■ What you will do:
Omit all pictures. Copy exactly the lines from the line containing "[324,222,521,241] [TODO: screenshot]" to the end of the listing, with both ends included.

• • •

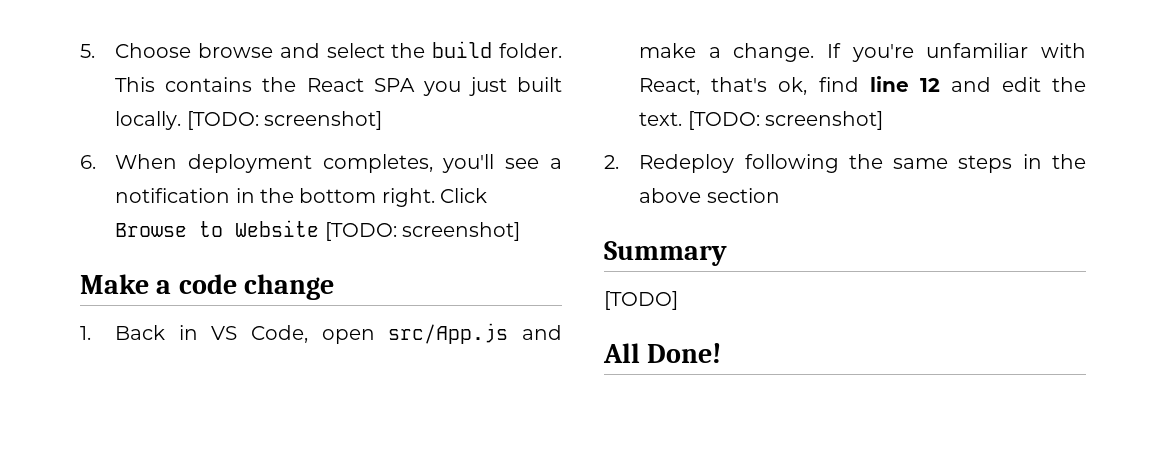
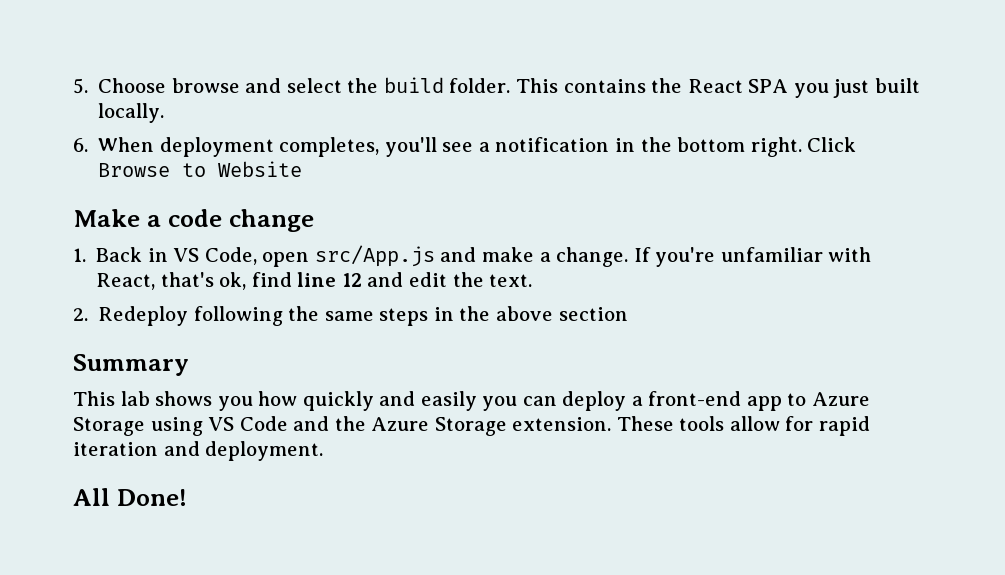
[186,111,383,130] [TODO: screenshot] -> (165, 113) none
[324,222,521,241] [TODO: screenshot] -> (303, 169) none
[687,111,884,130] [TODO: screenshot] -> (533, 280) none
[604,291,678,310] [TODO] -> [73,391,871,411] [73,416,870,436] [73,441,324,461] This lab shows you how quickly and easily you can deploy a front-end app to Azure Storage using VS Code and the Azure Storage extension. These tools allow for rapid iteration and deployment.

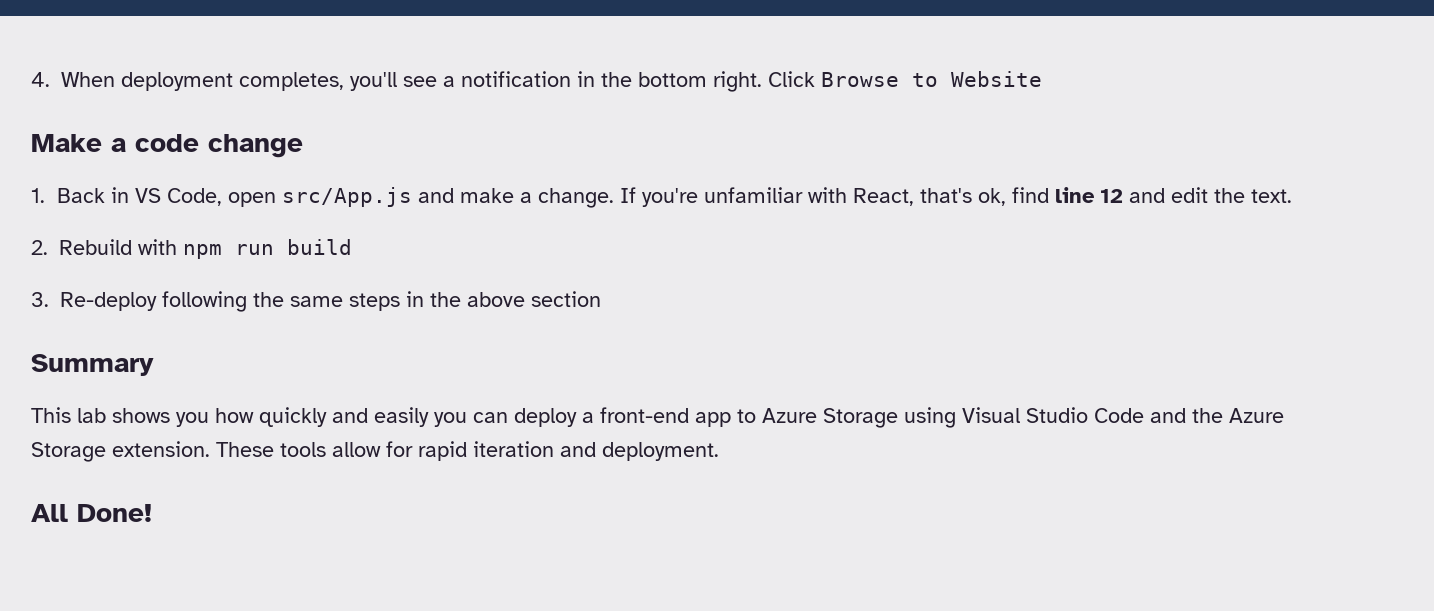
[73,77,920,98] [98,103,165,123] [73,138,88,152] 5. Choose browse and select the build folder. This contains the React SPA you just built locally. // 6. -> [31,72,50,87] 4.
[98,306,189,326] Redeploy -> [59,239,352,259] [31,292,157,311] Rebuild with npm run build // 3. Re-deploy
[208,417,235,431] VS -> [962,407,1088,423] Visual Studio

• • •

■ Problem solution:
[324,222,521,241] [TODO: screenshot] -> (303, 169) none
[687,111,884,130] [TODO: screenshot] -> (533, 280) none
[604,291,678,310] [TODO] -> [73,391,871,411] [73,416,870,436] [73,441,324,461] This lab shows you how quickly and easily you can deploy a front-end app to Azure Storage using VS Code and the Azure Storage extension. These tools allow for rapid iteration and deployment.

[73,77,920,98] [98,103,165,123] [73,138,88,152] 5. Choose browse and select the build folder. This contains the React SPA you just built locally. // 6. -> [31,72,50,87] 4.
[98,306,189,326] Redeploy -> [59,239,352,259] [31,292,157,311] Rebuild with npm run build // 3. Re-deploy
[208,417,235,431] VS -> [962,407,1088,423] Visual Studio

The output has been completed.